Large amount of lists concatenation
As mentioned by @ScottBoston this is a graph problem, known as connected components, I suggest you used networkx as indicated by @ScottBoston, in case you cannot here is a version without networkx:
from itertools import combinations
def bfs(graph, start):
visited, queue = set(), [start]
while queue:
vertex = queue.pop(0)
if vertex not in visited:
visited.add(vertex)
queue.extend(graph[vertex] - visited)
return visited
def connected_components(G):
seen = set()
for v in G:
if v not in seen:
c = set(bfs(G, v))
yield c
seen.update(c)
def graph(edge_list):
result = {}
for source, target in edge_list:
result.setdefault(source, set()).add(target)
result.setdefault(target, set()).add(source)
return result
def concat(l):
edges = []
s = list(map(set, l))
for i, j in combinations(range(len(s)), r=2):
if s[i].intersection(s[j]):
edges.append((i, j))
G = graph(edges)
result = []
unassigned = list(range(len(s)))
for component in connected_components(G):
union = set().union(*(s[i] for i in component))

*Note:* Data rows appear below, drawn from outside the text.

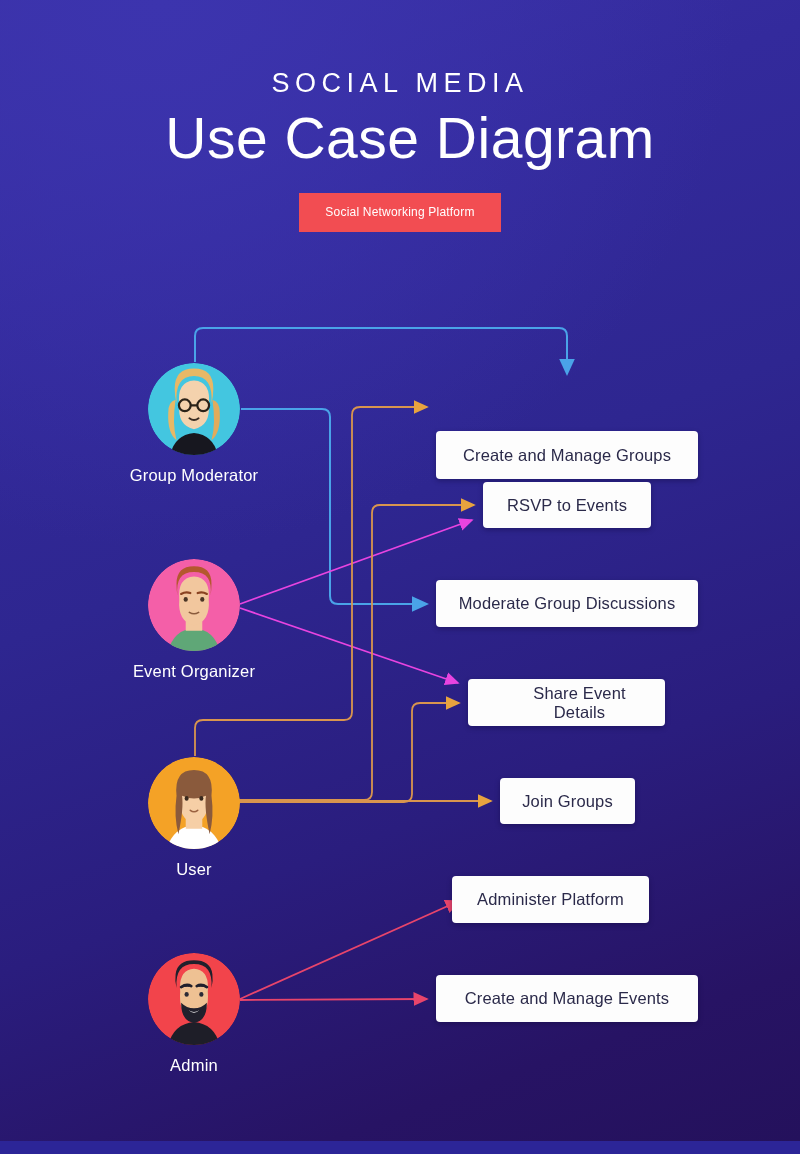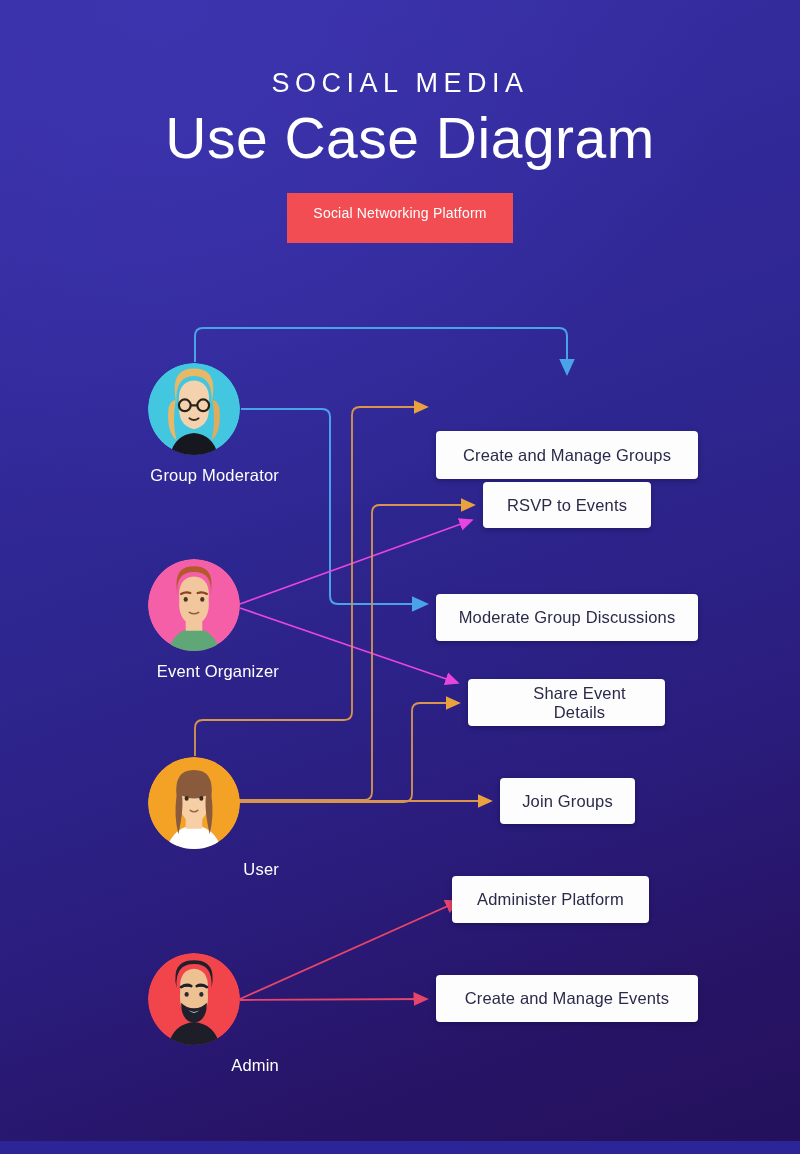"Social Networking Platform" .badge { font-size: 14px -> 12px; padding: 12px 26px 22px -> 12px 26px 13px }
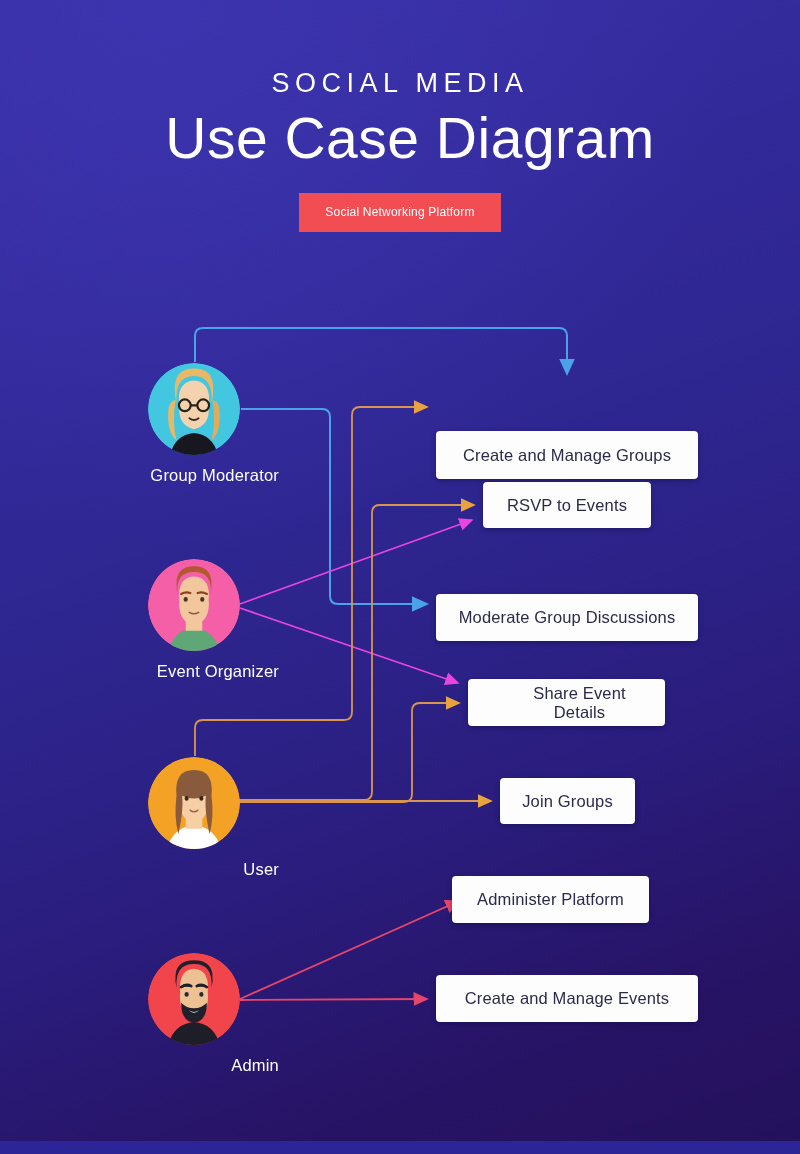"Group Moderator" .actor { text-align: right -> center }
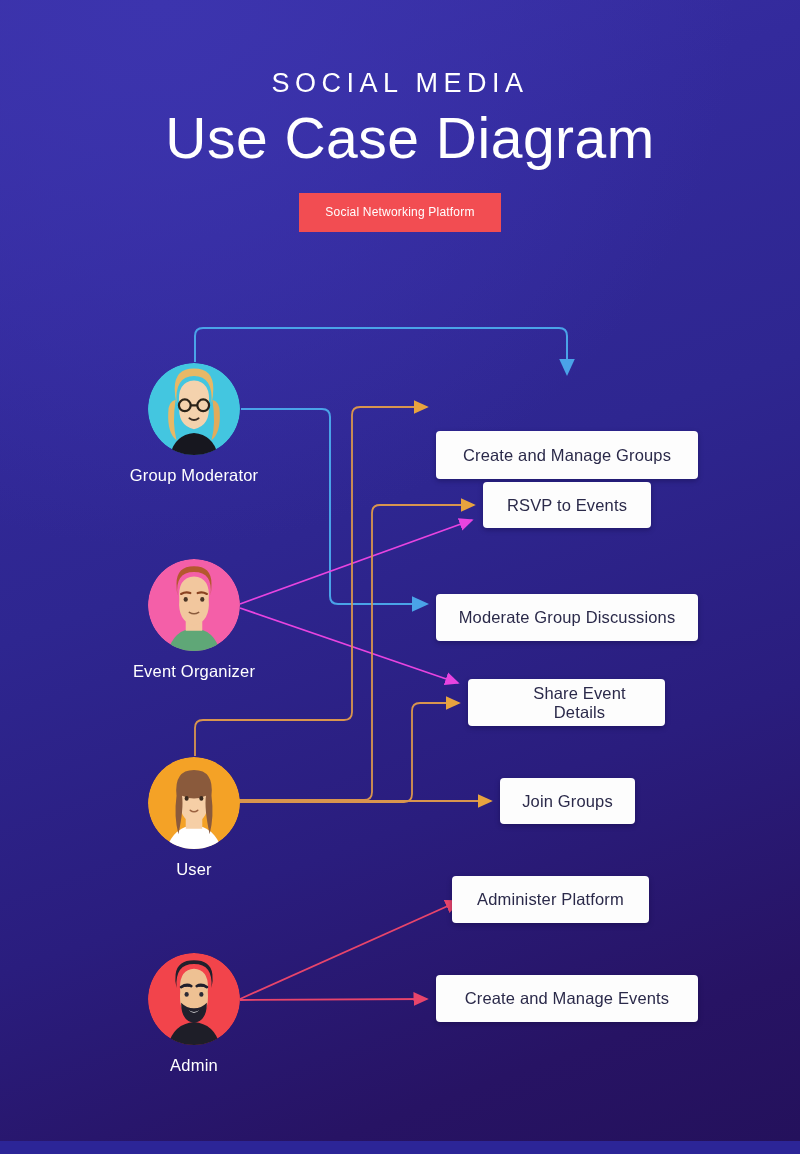"Moderate Group Discussions" div.usecase { margin-top: 14px -> none }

result.append(sorted(union))
unassigned = [i for i in unassigned if i not in component]
result.extend(map(sorted, (s[i] for i in unassigned)))
return result
print(concat([[1, 2], [3, 4, 5], [0, 4]]))
print(concat([[1], [1, 2], [0, 2]]))
print(concat([[1, 2], [2, 3], [3, 4]]))
Output
[[0, 3, 4, 5], [1, 2]]
[[0, 1, 2]]
[[1, 2, 3, 4]]
You can use networkx library because is a graph theory and connected components problem:
import networkx as nx
l = [[1,2],[3,4,5],[0,4]]
#l = [[1],[1,2],[0,2]]
#l = [[1, 2], [2, 3], [3, 4]]
G = nx.Graph()
#Add nodes to Graph
G.add_nodes_from(sum(l, []))
#Create edges from list of nodes
q = [[(s[i],s[i+1]) for i in range(len(s)-1)] for s in l]
for i in q:
#Add edges to Graph
G.add_edges_from(i)
#Find all connnected components in graph and list nodes for each component
[list(i) for i in nx.connected_components(G)]
Output:
[[1, 2], [0, 3, 4, 5]]
Output if uncomment line 2 and comment line 1:
[[0, 1, 2]]
Likewise for line 3:
[[1, 2, 3, 4]]